● **Task inputs**:
——————————
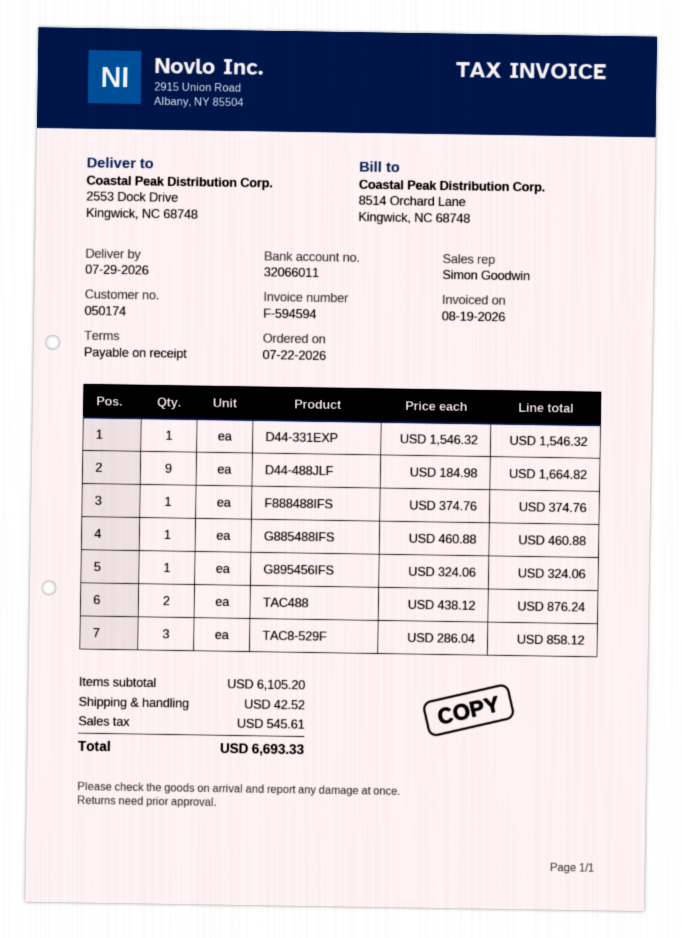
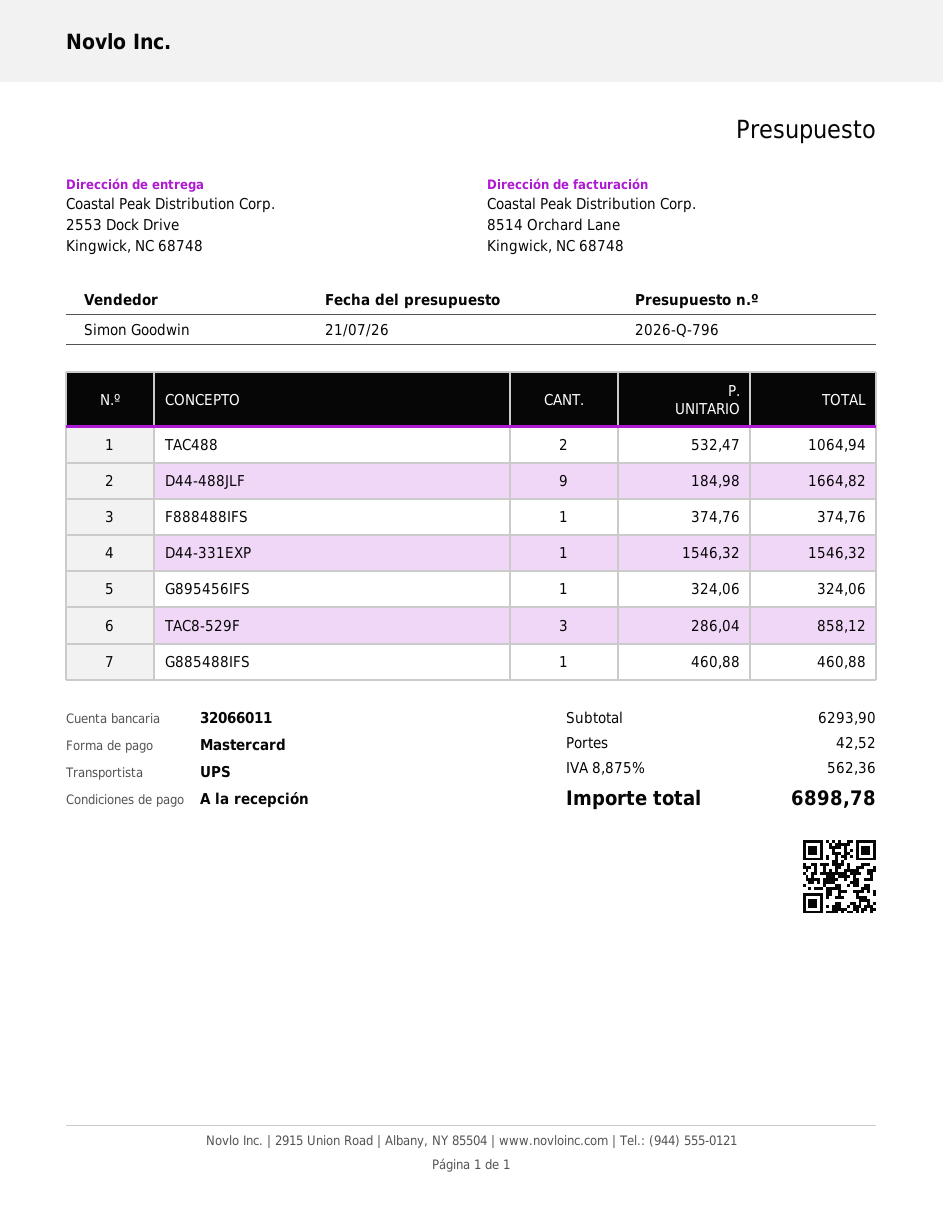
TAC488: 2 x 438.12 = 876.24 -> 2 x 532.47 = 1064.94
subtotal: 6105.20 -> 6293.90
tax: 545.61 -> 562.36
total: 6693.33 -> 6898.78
——————————
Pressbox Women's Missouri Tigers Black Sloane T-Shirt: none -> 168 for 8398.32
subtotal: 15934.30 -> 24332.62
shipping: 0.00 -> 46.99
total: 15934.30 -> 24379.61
——————————
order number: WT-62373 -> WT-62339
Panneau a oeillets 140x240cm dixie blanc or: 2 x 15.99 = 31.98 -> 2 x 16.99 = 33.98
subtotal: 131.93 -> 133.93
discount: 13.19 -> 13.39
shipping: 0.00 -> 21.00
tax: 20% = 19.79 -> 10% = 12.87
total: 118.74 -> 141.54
——————————
● **What is expected**:
Filter the data down to the lines that contain the string "subtotal", and copy them.

● **Answer space**:
subtotal: 6105.20 -> 6293.90
subtotal: 15934.30 -> 24332.62
subtotal: 131.93 -> 133.93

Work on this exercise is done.